Hi, can anyone help me to identify this old revolver, its a .38 spl. I believe that was made in early 20's. The marking in the barrel are ineligible. I could barely read the inscription 'Trade Marck' in the logo.

Thanks in advance.


----------



## Steve M1911A1 (Feb 6, 2008)

I don't recognize the logo, and you don't give us any other markings from it, so I can only guess.
I believe that it's a Spanish copy of a Smith & Wesson, probably made in or near Eibar or Guernica.
It's plated, probably with nickle.

It's probably not safe to fire. It certainly isn't worth much.

If you can find any other markings, and can post clear pictures of them, plus a clearer picture of the logo, I might be able to tell you more.


----------



## CW (Mar 20, 2015)

Sometimes you can rub the surface with oil and rag to clean enough to read the inscription.

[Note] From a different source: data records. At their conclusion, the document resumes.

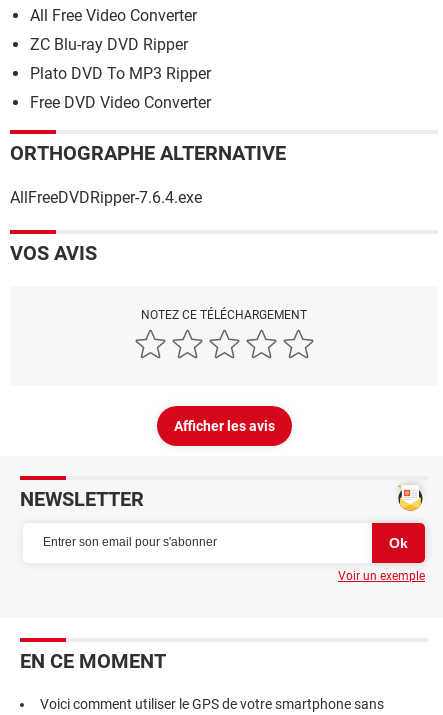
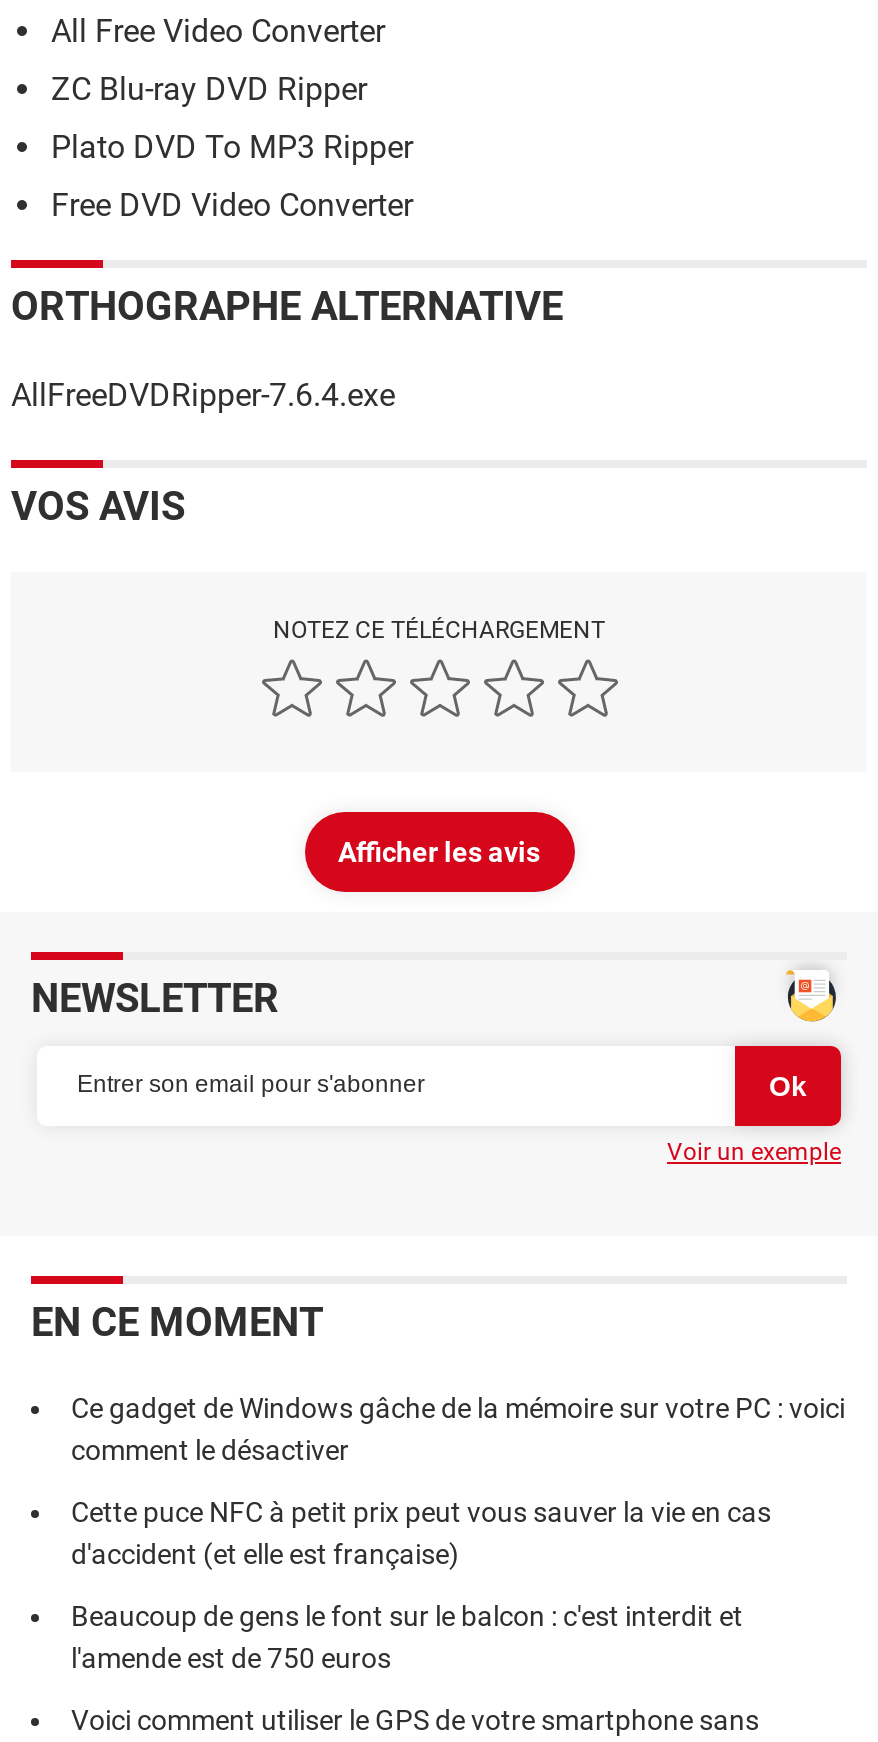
+ Ce gadget de Windows gâche de la mémoire sur votre PC : voici
+ comment le désactiver
+ Cette puce NFC à petit prix peut vous sauver la vie en cas
+ d'accident (et elle est française)
+ Beaucoup de gens le font sur le balcon : c'est interdit et
+ l'amende est de 750 euros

You can also use a white or black crayon to bring out the marks. 


Steve - would this be a SW Model 10 k-frame copy? The vaquero/cowboy with the raised pistol looks familiar.


* try: illegible - can't be read.

ineligible - disqualified.... yea it's probably that too.  Don't worry my seplling is worse.


----------



## Steve M1911A1 (Feb 6, 2008)

I'm not an expert on S&W models, so I won't try to identify the gun our sample is copying.

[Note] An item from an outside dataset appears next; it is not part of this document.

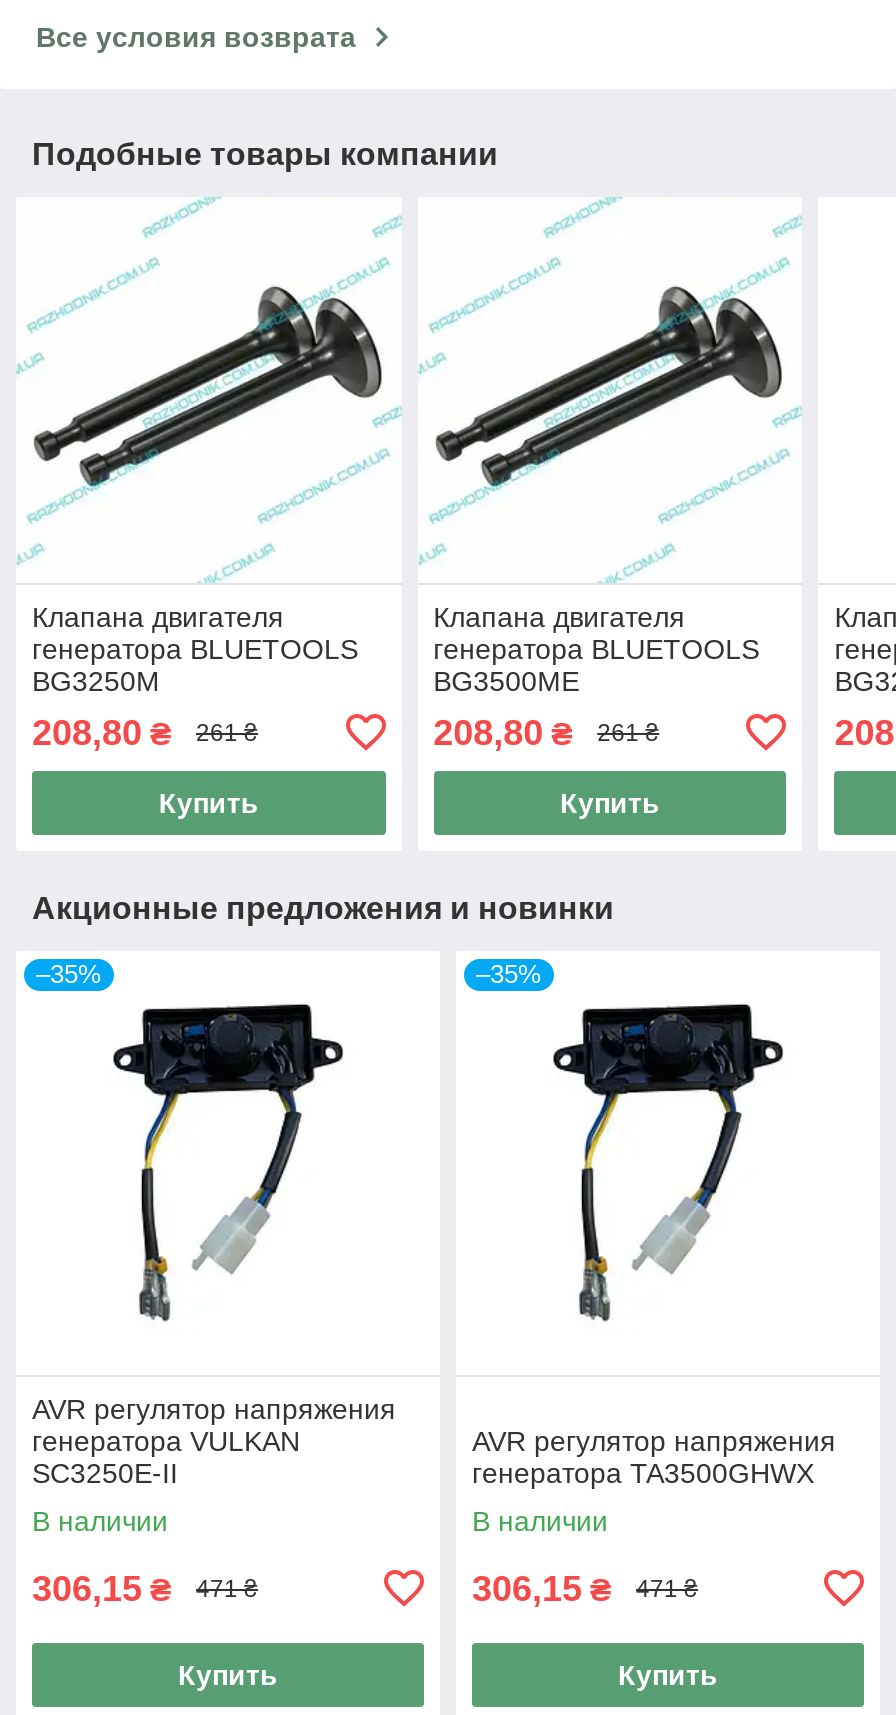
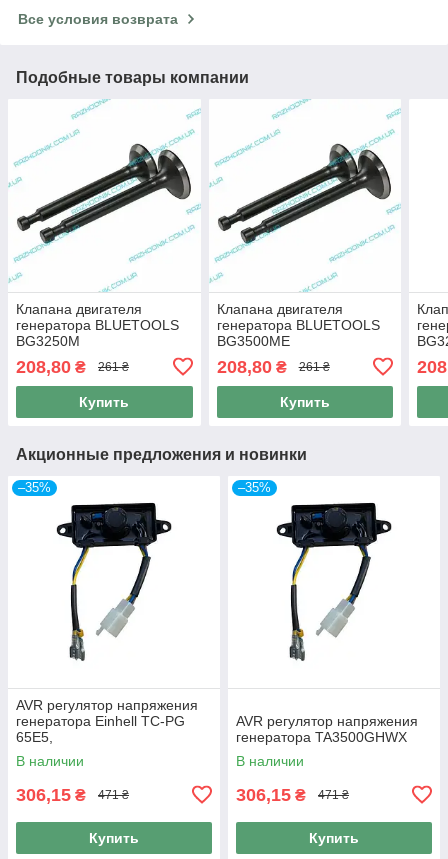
- генератора VULKAN
- SC3250E-II
+ генератора Einhell TC-PG
+ 65E5,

That cowboy looks familiar to me, too, but my aged brain no longer allows me full access to its file cabinets.

Your suggestions for mild clean-up and crayon enhancement are spot-on. I wish that I'd remembered that.

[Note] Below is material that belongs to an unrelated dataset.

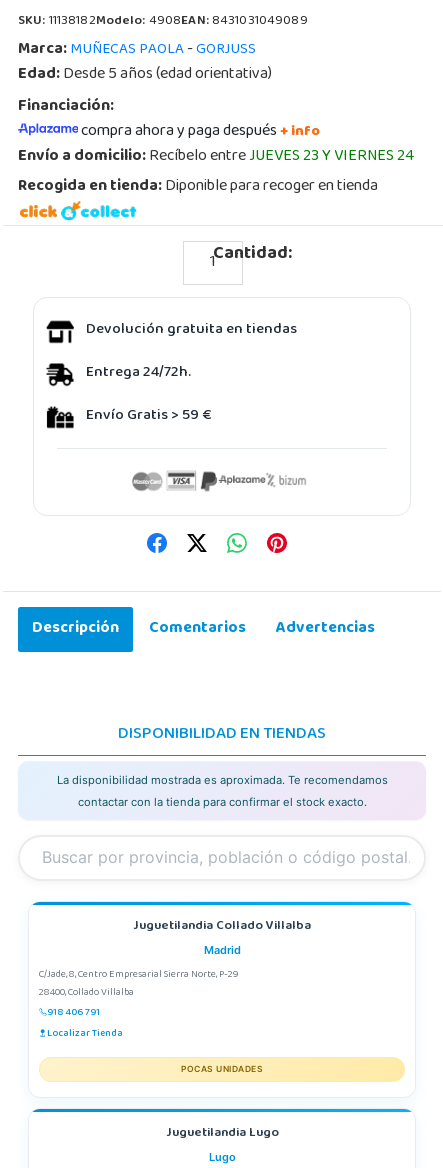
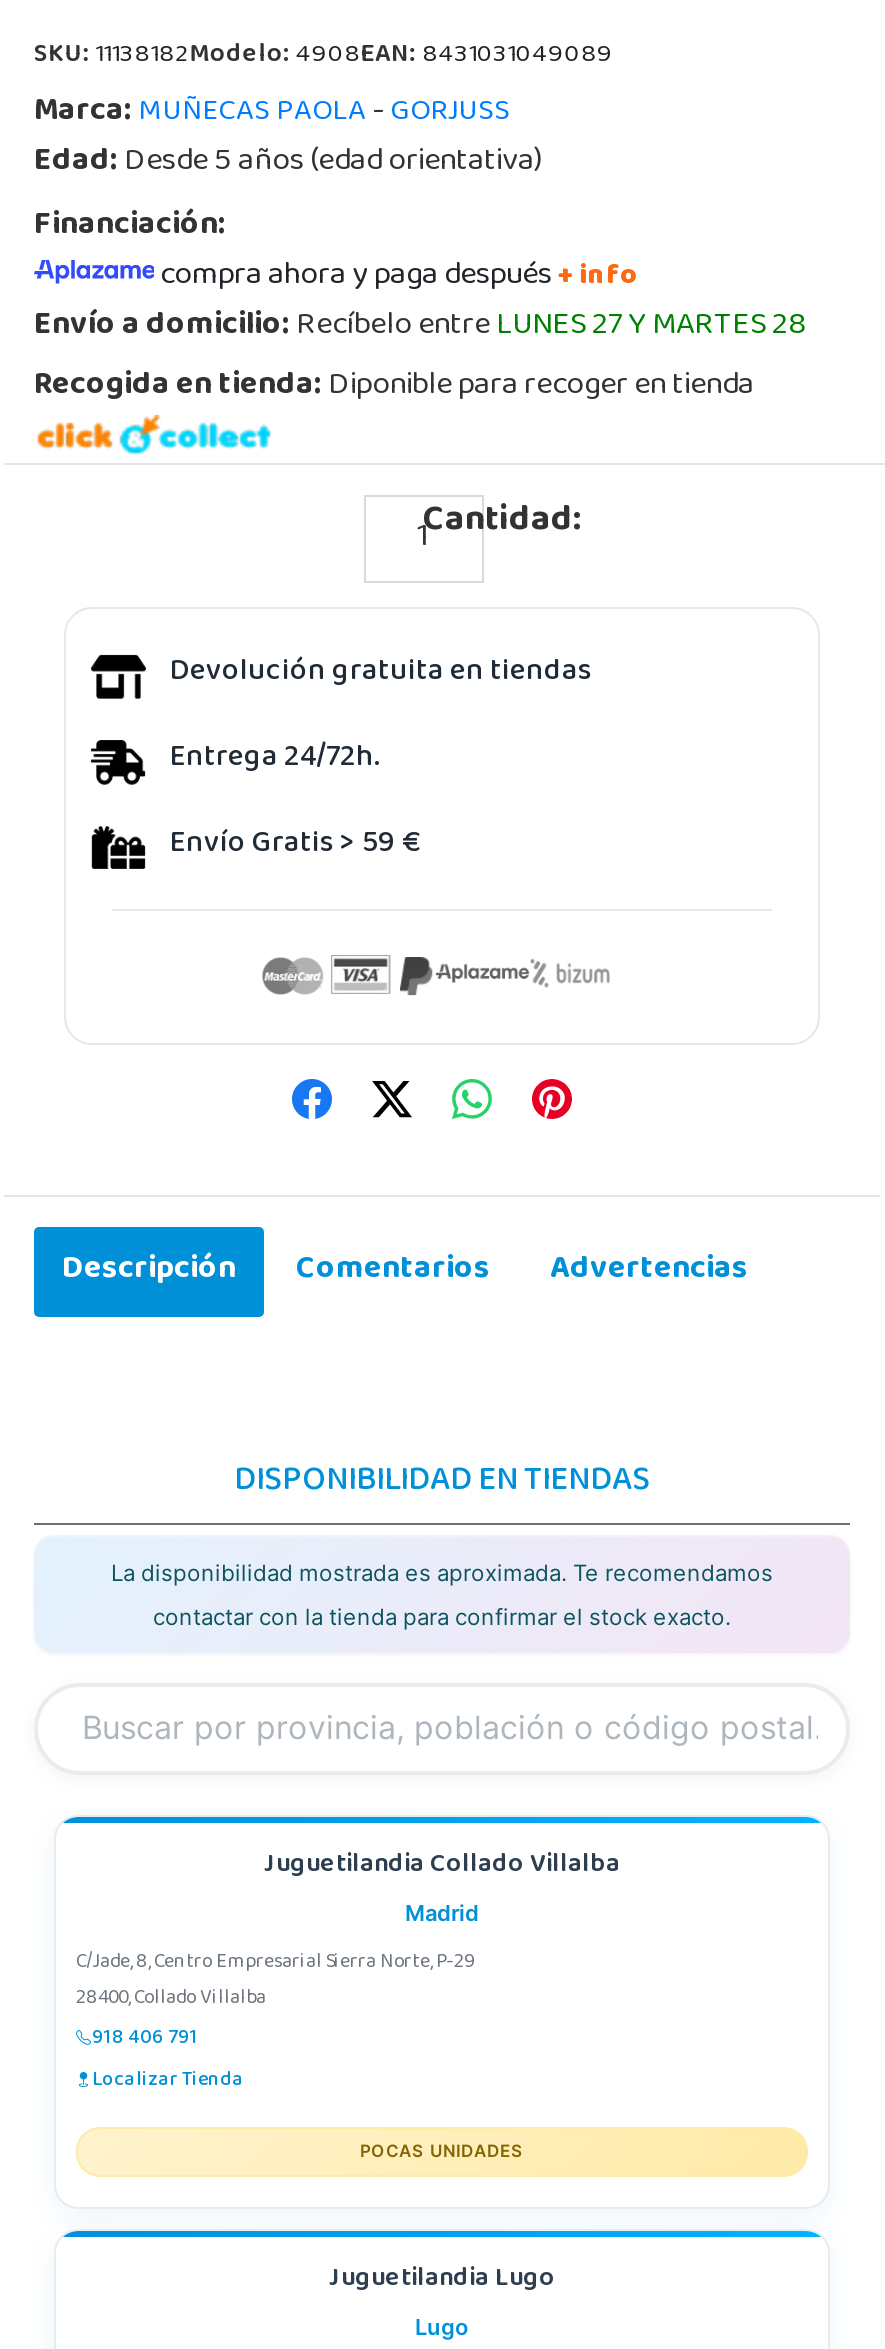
- Envío a domicilio: Recíbelo entreJUEVES 23 Y VIERNES 24
+ Envío a domicilio: Recíbelo entreLUNES 27 Y MARTES 28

Many years ago, there was a huge Mexican and Central-American market for cheap Spanish-made S&W (and even Merwin & Hulbert) knockoffs.
Some of those Spanish pistols were specifically trade-marked for sale in these areas.

If there are proofmarks, they would tell us the pistol's country of origin. If there's a serial number, it might tell us something about the pistol's quality.
(Mexican-market pistols probably didn't require serial numbers, but Spain did require proof testing of most exports.)


----------



## lewwallace (Mar 4, 2015)

There were 4 variations of the S&W Hand Ejector(HE) beginning in the late 1890's thru the 20's. As Steve sez, Spanish manufacturers copied the bejeezes outta 'em. And that's what your revolver appears to be. Probably 20's. The good S&W HE's aren't high-dollar guns even in ex. shape, and unfortunately, your's is kinda sad! At best...75.00. I shoot alot of 100+ yr old guns, but WOULD NOT attempt it w/yours! Still; read, research and enjoy it. A lot of the pleasure in gun ownership is the knowledge of the history of firearms!


----------



## gnappi (Oct 4, 2015)

It would be interesting to see the side plate, innards, and the rear of the cylinder to see if the chambers are recessed. It has a pinned barrel so whoever made it they were trying to be as much like a S&W as possible right down to the circular logo.


----------